Using a watchdog stored procedure to report the success of an OpenInsight process to an external monitoring service is very useful. Without clogging up your inbox with notifications that only indicate a scheduled job finished you can rest assured the external monitoring service will alert you only when the watchdog failed to report the process status. This technique is demonstrated by checking the OpenInsight Dedicated Indexer Health using a Nagios Passive Check.
The watchdog technique can be adapted for any process but to be effective you must call RTP27 to reload the watchdog stored procedure each time.
I can across an implementation of the watchdog stored procedure and noticed alerts weren't being generated when the process went down. Examination of the OpenInsight program showed no errors until I interacted with OpenInsight at which time the REV_LOADREC error appeared.
The watchdog stored procedure was put in place specifically to alert me when the process failed before users started reporting problems, but why was it continuing to run even though the process failed?
The answer lies in the fact that programs are cached by OpenInsight. The process and watchdog store procedures were both running as scheduled even though OpenInsight lost connection with the LinearHash service. When the process being monitored had no work to do it simply fired of the watchdog procedure to report back that it was still alive. When a network disconnect did occur the program continued to run, not finding any new work, and not triggering any programs that weren't already loaded in the OpenInsight program loader cache. No errors were generated until I connected to the OpenInsight instance and triggered something that wasn't already cached at which time the REV_LOADREC error triggered.

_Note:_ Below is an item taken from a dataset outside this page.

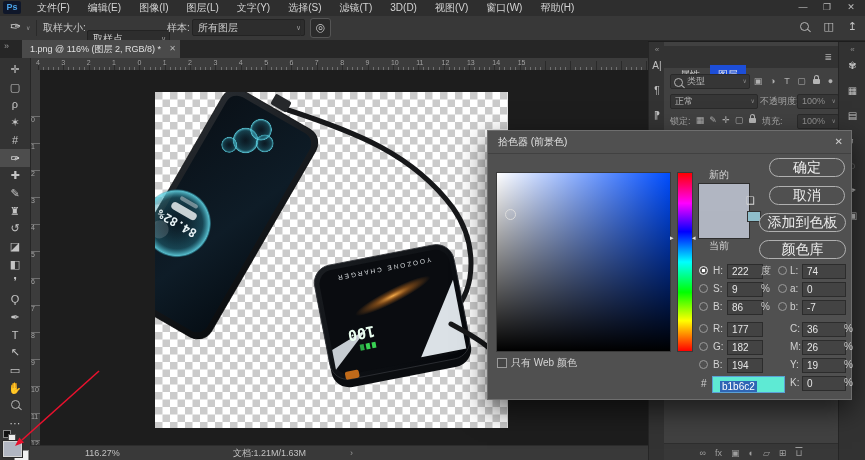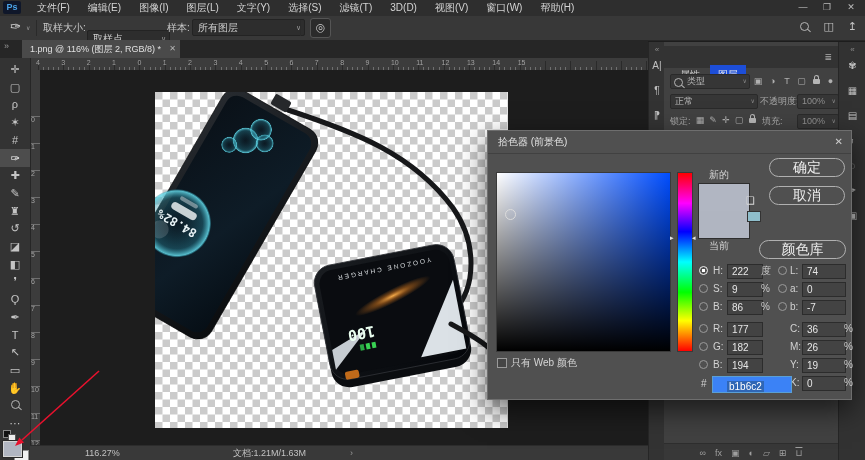"添加到色板" div.abs { html: none -> <div>添加到色板</div> }
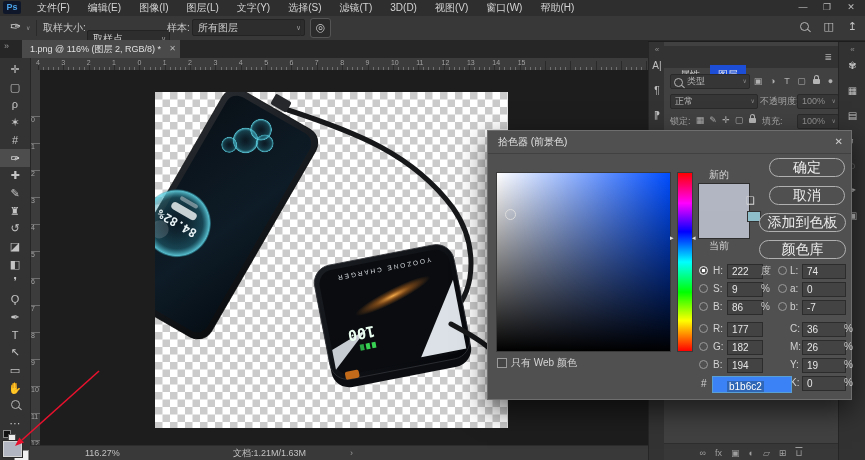"b1b6c2" .hexbox { background: #3b82f6 -> #5eead4; padding-left: 14px -> 7px }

If you use a watchdog stored procedure to monitor processes you should call the built-in OpenInsight function RTP27('YOUR_WATCHDOG_FUNC') before calling the watchdog function to ensure the watchdog is reloaded into memory each time. If a network disconnect happens RTP27 will fail to load and the watchdog function will fail to report into the montioring service which should generate an error to alert you before users notice anything is wrong.